If you're paying out of pocket for ABA or a private special-needs school, your state may have an education savings account you haven't looked at yet. Here's how ESAs work, who's using them, and the IDEA trade-off parents need to understand.

Special Needs Care Network
7 min read

If you are paying out of pocket for ABA, speech therapy, or a private special-needs school, there is a public funding stream many parents still have not checked: state education savings accounts, usually called ESAs. Over the past decade these school-choice programs have grown into one of the largest non-insurance, non-Medicaid ways families cover therapy and tuition for children with disabilities — and several of the biggest program changes landed in just the last few weeks.

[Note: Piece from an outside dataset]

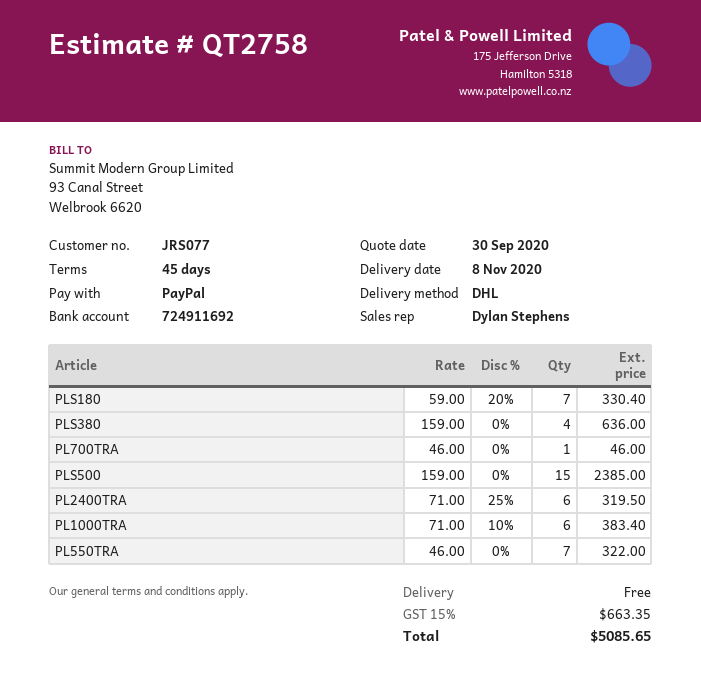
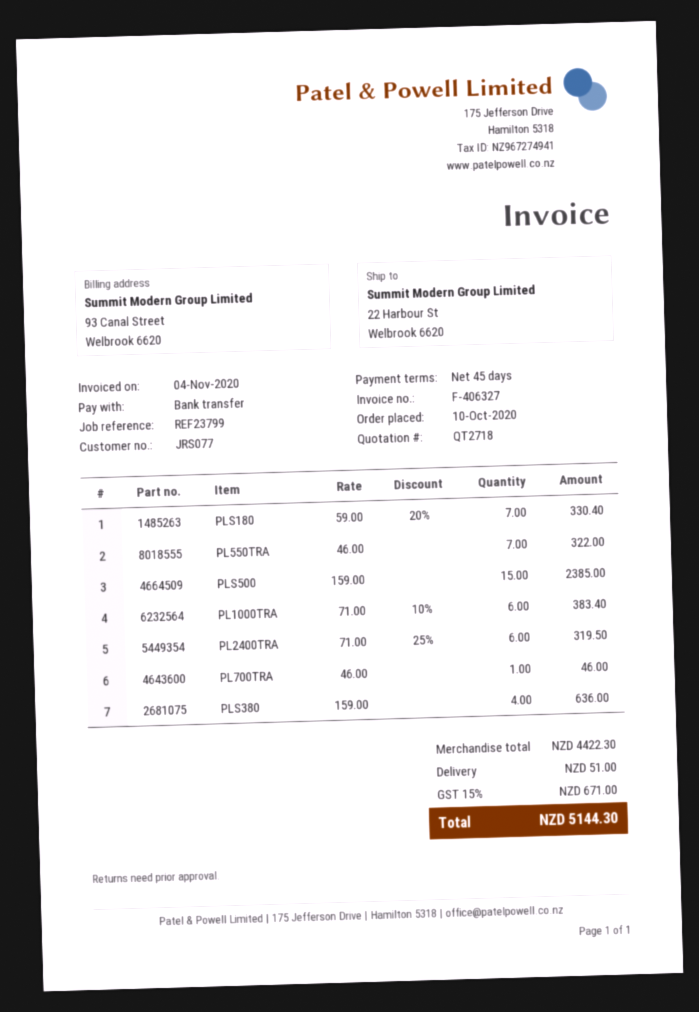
quote number: QT2758 -> QT2718
payment method: PayPal -> bank transfer
shipping: 0.00 -> 51.00
tax: 15% = 663.35 -> 15% = 671.00
total: 5085.65 -> 5144.30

This is not a guarantee of placement or a shortcut around eligibility rules. It is, however, a real lane worth understanding if you are trying to stretch a household budget around services your district is not providing. Here is what ESAs are, where the money is going, and the trade-off that does not make the headlines.

What an ESA actually is

An education savings account lets a state deposit public education funds into an account families spend on approved educational expenses. Depending on the program, that can include private school tuition, tutoring, curriculum, assistive technology, and — in many states — therapies such as ABA, speech, and occupational therapy. EdChoice tracks these programs nationally; Ballotpedia maintains a state-by-state overview.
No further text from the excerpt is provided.